De fait, à la suite des déclarations du Président de la République, le constructeur automobile PSA (Peugeot, Citroën, Opel…) ferme toutes ses usines européennes. Airbus a, quant à lui, annoncé suspendre quatre jours sa production en France et en Espagne, les pertes d’exploitation sans dommages des entreprises et commerces français n’auront jamais été autant d’actualité. En effet, la chaine d’approvisionnement des industriels dont une grosse partie des sous-traitants et des chaines de production se trouvent en Asie avaient déjà été fortement impactées courant février, désormais ce sont les usines d’assemblages et l’industrie de pointe qui se trouvent en Europe qui sont immobilisées.
Les commerces sont quant à eux frappés de plein fouet par les obligations de fermetures annoncées par le gouvernement le week-end dernier, sans compter les pertes enregistrées par les activités touristiques.
DES ASSUREURS FRILEUX
Au regard de l’actualité (terrorisme, gilets jaunes, grèves…), la perte d’exploitation sans dommages est de plus en plus demandée par les assurés (entreprises, commerçants et industriels français…). Cependant les assureurs sont quant à eux de moins en moins prêts à s’aventurer sur ce risque, surtout dans un contexte de taux bas et de redressement du marché du risque d’entreprise.

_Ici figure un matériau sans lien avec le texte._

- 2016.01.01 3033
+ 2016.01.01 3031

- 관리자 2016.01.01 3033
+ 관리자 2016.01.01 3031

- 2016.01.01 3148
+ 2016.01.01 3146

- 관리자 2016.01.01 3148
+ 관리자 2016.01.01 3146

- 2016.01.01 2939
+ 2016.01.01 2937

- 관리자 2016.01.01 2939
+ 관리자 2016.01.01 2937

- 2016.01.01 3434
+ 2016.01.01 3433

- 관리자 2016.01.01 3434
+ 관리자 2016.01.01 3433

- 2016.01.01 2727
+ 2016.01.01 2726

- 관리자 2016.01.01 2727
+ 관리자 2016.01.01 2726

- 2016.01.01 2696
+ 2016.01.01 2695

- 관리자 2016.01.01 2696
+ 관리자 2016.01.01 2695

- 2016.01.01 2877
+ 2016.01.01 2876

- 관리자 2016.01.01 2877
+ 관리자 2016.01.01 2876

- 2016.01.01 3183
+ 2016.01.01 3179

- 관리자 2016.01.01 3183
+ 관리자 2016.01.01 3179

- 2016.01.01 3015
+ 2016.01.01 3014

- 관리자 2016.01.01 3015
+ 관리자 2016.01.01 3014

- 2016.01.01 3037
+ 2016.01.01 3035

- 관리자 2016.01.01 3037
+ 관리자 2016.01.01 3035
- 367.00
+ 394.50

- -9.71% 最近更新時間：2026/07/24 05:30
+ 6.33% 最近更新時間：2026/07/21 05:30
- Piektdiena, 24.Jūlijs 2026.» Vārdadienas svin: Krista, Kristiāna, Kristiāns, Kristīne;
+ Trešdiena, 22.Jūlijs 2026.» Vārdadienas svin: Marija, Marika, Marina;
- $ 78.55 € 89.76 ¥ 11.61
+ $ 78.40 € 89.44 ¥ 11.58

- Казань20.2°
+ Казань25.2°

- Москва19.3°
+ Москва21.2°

Soumis à des exigences de rentabilité technique les assureurs se montrent frileux.
« J’ai beaucoup d’appels de pro en ce qui concerne la perte d’exploitation. Malheureusement pour eux, en France, aucune compagnie n’assure les pandémies et les épidémies. Cela me vaut quelques échanges houleux avec certains, mais je peux comprendre leur énervement», confirme un agent général MMA désemparé.
PE SANS DOMMAGES ET PANDÉMIE
Sur le dommage et la perte d’exploitation sans dommages suite à épidémie ou pandémie, il n’existe pas, aujourd’hui, de solution assurantielle, car comme le rappelle Hervé Marzal, directeur de Gras Savoye Risk Consulting, « les couvertures de perte d’exploitation sans dommages (c’est-à-dire une couverture de frais supplémentaires ou de pertes financières associées à un événement qui ne seraient pas liées à un dommage) ne peuvent être envisagées que sur des périmètres limités c’est-à-dire sur des événements qui ne seraient pas systémiques. » Or les épidémies et les pandémies sont par définition systémiques puisque, on peut le voir avec le covid-19, elles se propagent comme une trainée de poudre sur l’ensemble du globe.
« Il n’y a pas vraiment de solutions d’assurance dommages ou pertes d’exploitation sans dommages répondant sur des risques pandémiques ou épidémiques. Les couvertures paramétriques, telles que mise en place en 2017 dans le cadre particulier d’un « pandemic Bond » pour l’OMS constituent probablement une solution d’avenir mais encore faut-il parvenir à modéliser les conséquences, et imaginer que les assurés puissent payer les primes importantes qui couvriraient un tel risque», confirme Frédéric Durot, directeur du département dommages chez Siaci Saint Honoré.